Female Caregivers Experience Disproportionate Financial Strain, Interpersonal Violence, Transportation Difficulties, and Housing Insecurity During COVID-19 Pandemic

 

The COVID-19 pandemic has negatively affected women caregivers more than women who are not caregivers. Researchers surveyed 3,200 English-speaking women caregivers and non-caregivers in the U.S. on a variety of health-related socioeconomic vulnerabilities including financial strain, food/housing insecurity, interpersonal violence and transportation difficulties. They asked them to identify which challenges they faced before and after the emergence of COVID-19.

 

Prior to the pandemic, 63% of caregivers and 47% of non-caregivers reported one or more socioeconomic vulnerabilities, with food insecurity the most prevalent in both groups (48% and 33% respectively).

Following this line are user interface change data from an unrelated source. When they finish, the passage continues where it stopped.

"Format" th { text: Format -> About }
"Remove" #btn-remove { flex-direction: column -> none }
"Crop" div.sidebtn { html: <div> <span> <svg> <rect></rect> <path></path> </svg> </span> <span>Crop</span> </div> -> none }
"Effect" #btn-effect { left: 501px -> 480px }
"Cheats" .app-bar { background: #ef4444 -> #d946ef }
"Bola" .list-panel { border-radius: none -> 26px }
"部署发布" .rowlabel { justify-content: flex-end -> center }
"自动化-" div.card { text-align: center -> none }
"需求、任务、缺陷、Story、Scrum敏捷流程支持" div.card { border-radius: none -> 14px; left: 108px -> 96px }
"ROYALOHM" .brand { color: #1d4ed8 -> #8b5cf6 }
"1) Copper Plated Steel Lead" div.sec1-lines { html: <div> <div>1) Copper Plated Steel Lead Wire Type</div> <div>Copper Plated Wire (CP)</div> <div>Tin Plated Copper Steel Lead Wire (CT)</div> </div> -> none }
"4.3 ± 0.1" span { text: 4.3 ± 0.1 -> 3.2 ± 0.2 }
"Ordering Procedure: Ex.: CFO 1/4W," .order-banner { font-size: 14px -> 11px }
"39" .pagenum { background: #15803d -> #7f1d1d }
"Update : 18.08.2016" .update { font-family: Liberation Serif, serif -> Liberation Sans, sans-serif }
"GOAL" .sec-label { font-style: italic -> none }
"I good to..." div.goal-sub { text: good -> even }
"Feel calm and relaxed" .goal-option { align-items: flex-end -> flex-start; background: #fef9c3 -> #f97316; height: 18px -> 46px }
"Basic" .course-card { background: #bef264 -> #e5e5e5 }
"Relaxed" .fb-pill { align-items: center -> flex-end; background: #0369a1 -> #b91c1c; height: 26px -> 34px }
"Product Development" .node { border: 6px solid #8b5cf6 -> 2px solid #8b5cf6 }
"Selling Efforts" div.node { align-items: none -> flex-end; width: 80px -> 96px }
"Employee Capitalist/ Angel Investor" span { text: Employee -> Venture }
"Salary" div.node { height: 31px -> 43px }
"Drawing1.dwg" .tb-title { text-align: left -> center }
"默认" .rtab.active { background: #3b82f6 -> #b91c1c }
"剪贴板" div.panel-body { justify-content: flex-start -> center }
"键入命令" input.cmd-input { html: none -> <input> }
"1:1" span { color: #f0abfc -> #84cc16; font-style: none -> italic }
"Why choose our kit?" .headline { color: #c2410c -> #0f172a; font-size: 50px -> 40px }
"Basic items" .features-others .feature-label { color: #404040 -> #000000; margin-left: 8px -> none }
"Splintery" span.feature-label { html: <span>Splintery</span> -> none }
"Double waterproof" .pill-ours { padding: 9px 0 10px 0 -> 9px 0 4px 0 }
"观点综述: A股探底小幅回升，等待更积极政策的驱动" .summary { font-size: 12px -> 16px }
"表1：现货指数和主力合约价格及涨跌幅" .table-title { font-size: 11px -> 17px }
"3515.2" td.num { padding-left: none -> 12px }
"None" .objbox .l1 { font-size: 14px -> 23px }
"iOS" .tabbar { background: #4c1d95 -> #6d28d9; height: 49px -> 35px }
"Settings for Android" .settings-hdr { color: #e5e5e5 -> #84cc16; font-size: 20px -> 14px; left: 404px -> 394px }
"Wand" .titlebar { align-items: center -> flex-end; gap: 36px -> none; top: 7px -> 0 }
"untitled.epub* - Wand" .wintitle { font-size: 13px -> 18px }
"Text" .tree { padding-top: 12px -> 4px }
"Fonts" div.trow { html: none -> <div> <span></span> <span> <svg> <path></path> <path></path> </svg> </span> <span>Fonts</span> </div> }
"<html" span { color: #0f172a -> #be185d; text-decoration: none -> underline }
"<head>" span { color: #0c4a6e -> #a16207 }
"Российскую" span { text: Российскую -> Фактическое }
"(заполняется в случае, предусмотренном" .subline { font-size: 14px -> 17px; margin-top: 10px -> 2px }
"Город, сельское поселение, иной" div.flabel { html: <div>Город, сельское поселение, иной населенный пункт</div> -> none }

The emergence of COVID-19 magnified this gap, with caregivers more likely than non-caregivers to newly experience the aforementioned difficulties. 

 

The authors call for response and recovery efforts to assist caregivers in managing and reducing food and housing insecurity, interpersonal violence and transportation challenges. Such actions may ultimately improve the health and well-being of both caregivers and those who depend on them.

 

Caregiving in a Pandemic: Health-Related Socioeconomic Vulnerabilities Among Women Caregivers Early in the COVID-19 Pandemic

 

Jennifer A. Makelarski, PhD, MPH, et al

The University of Chicago, Department of Obstetrics and Gynecology, Chicago, Illinois


Two Ways to Decrease Physician Burnout and Make Health Care More Equitable

In a two-part special report, Thomas Bodenheimer, MD, MPH, attributes increasing physician burnout and decreased access to care to two causes: low levels of primary care spending at the national level and too many patients for each doctor to manage. The average U.S. family physician  cares for an estimated 2,200 patients, versus an average of 1,700 patients in European countries. All the while, the U.S. spends significantly less on primary care than other countries. According to the Organisation for Economic Co-operation and Development,  the United States directs only 5.4% of total health expenditures toward primary care, compared to 7.8% in 22 other OECD countries. Additionally, the increased time physicians spend on administrative tasks, combined with the declining numbers of new primary care physicians also contributes to the profession's current challenges. 

 

Bodenheimer proposes two solutions to improve the state of primary care in the U.S.:

 

  • Increase primary care spending through state level legislation and by eliminating the pay disparity between primary care physicians and specialists.
  • Support the development of multidisciplinary teams to care for large patient panels. 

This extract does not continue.